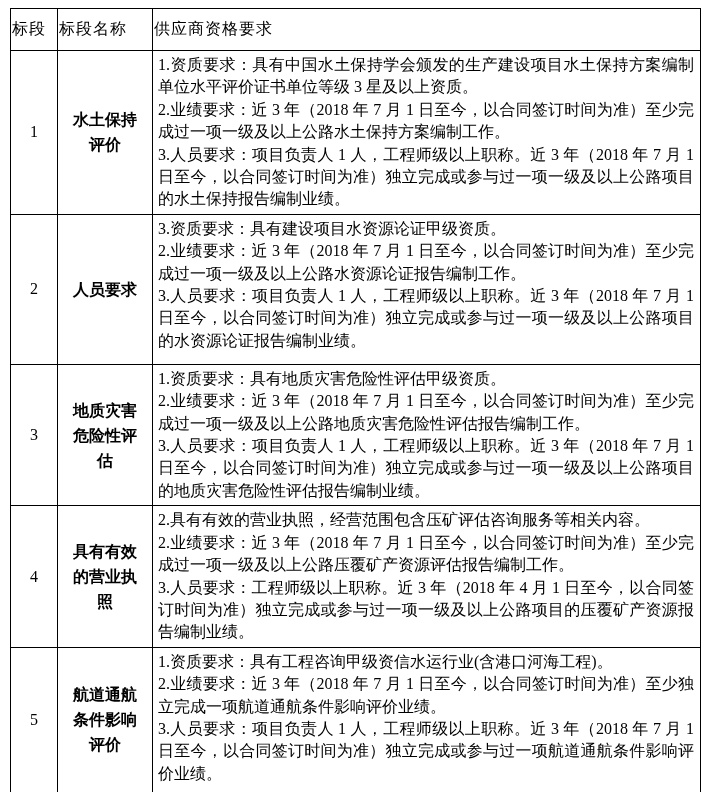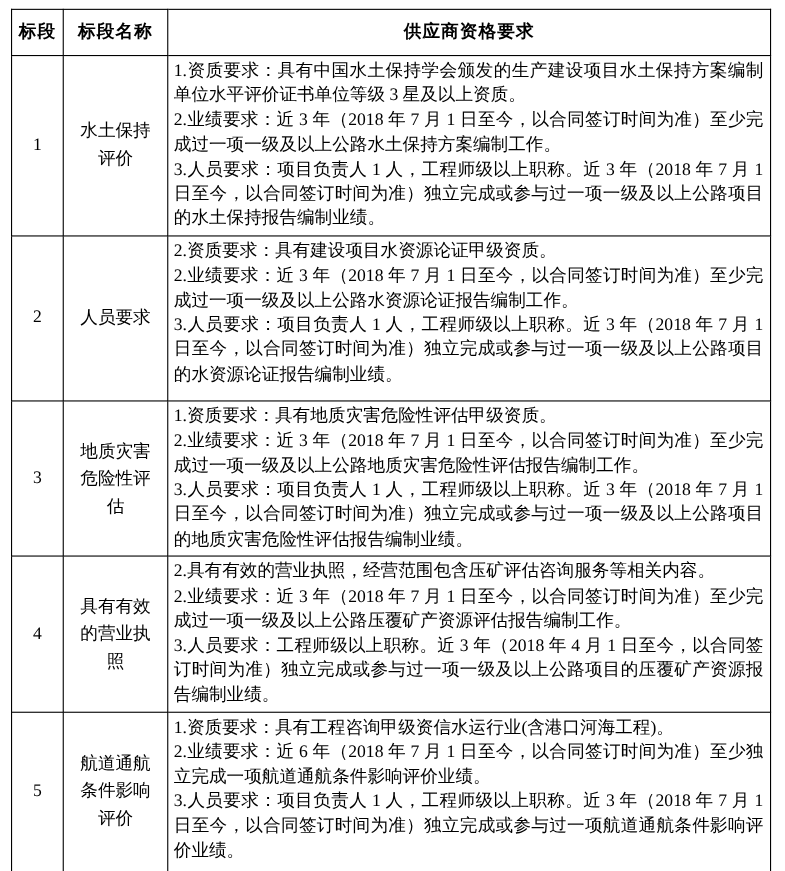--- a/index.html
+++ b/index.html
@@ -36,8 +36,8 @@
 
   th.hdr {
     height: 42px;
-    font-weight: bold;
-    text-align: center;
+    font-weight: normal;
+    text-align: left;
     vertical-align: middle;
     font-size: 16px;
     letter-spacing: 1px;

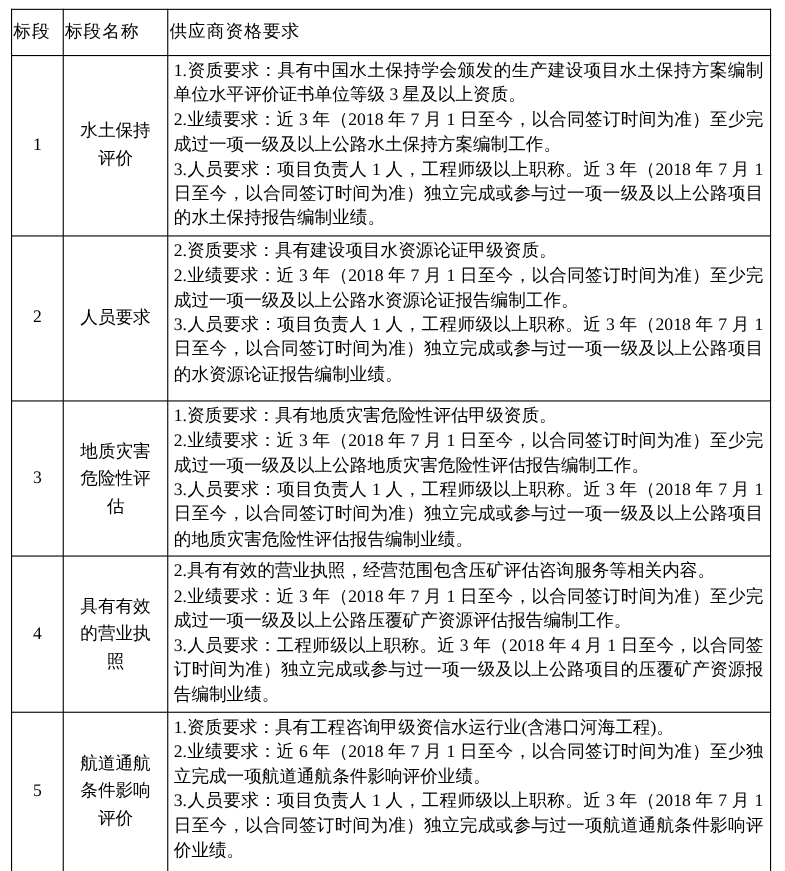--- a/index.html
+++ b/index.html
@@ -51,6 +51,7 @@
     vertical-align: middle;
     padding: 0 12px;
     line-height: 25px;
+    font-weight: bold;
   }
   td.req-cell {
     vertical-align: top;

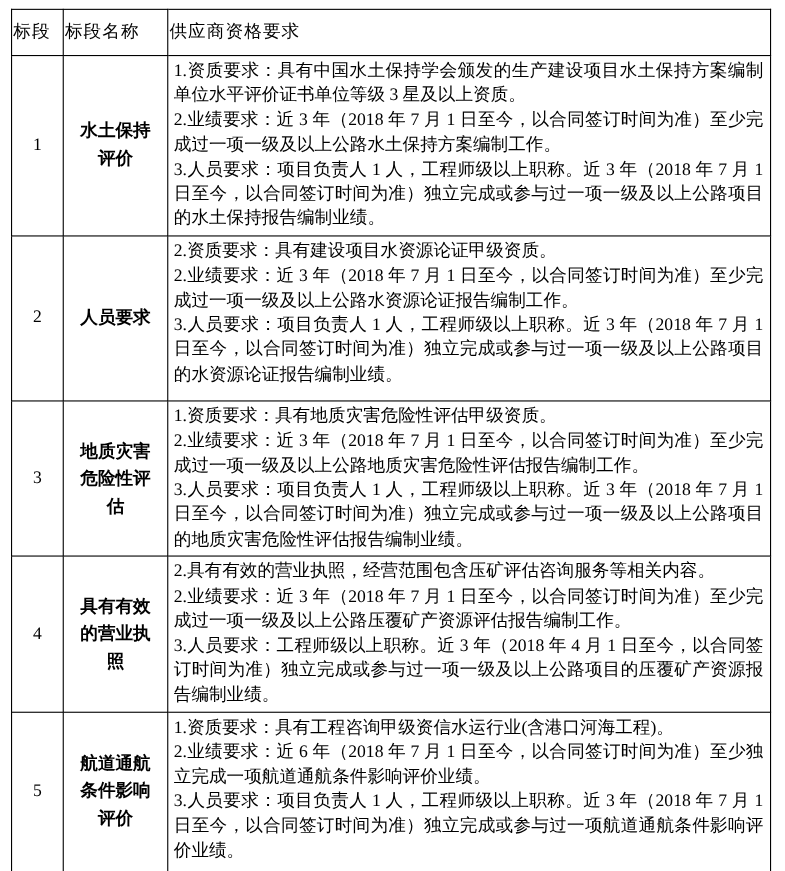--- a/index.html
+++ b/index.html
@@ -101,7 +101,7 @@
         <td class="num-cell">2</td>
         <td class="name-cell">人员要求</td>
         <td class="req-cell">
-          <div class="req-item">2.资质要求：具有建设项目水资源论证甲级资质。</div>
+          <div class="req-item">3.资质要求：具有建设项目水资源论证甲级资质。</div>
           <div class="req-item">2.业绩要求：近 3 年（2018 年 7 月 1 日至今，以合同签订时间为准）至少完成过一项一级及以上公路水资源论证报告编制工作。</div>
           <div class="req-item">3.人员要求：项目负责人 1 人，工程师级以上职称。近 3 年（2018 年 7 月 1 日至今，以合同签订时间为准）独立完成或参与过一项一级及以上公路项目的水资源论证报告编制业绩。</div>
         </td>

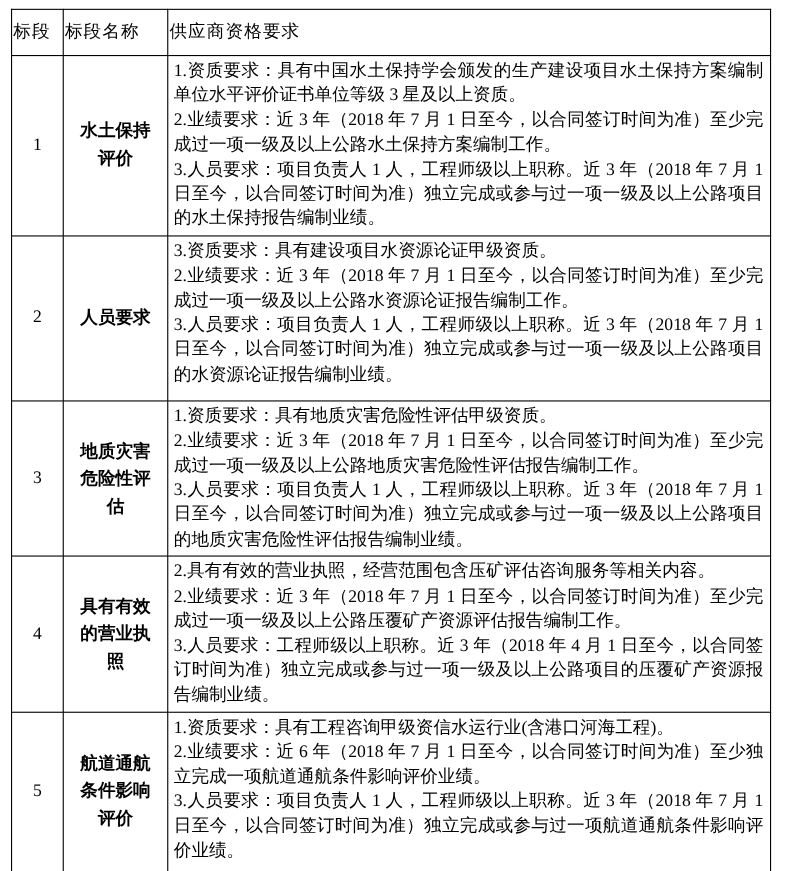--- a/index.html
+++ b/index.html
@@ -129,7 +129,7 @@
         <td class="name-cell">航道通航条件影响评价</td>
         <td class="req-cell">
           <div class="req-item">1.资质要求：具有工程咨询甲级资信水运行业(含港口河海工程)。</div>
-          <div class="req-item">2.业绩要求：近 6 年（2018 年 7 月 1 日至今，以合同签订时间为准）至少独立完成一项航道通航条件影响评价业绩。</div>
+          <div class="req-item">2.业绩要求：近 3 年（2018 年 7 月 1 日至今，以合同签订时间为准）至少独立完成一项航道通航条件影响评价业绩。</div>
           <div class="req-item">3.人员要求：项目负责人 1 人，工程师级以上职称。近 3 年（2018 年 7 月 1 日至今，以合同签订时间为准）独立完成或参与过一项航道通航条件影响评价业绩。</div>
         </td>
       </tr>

---

# Task prompt
Show me every line of the entries above that holds "align".

# Exercise output
-    text-align: center;
+    text-align: left;
     vertical-align: middle;
     vertical-align: middle;
     vertical-align: top;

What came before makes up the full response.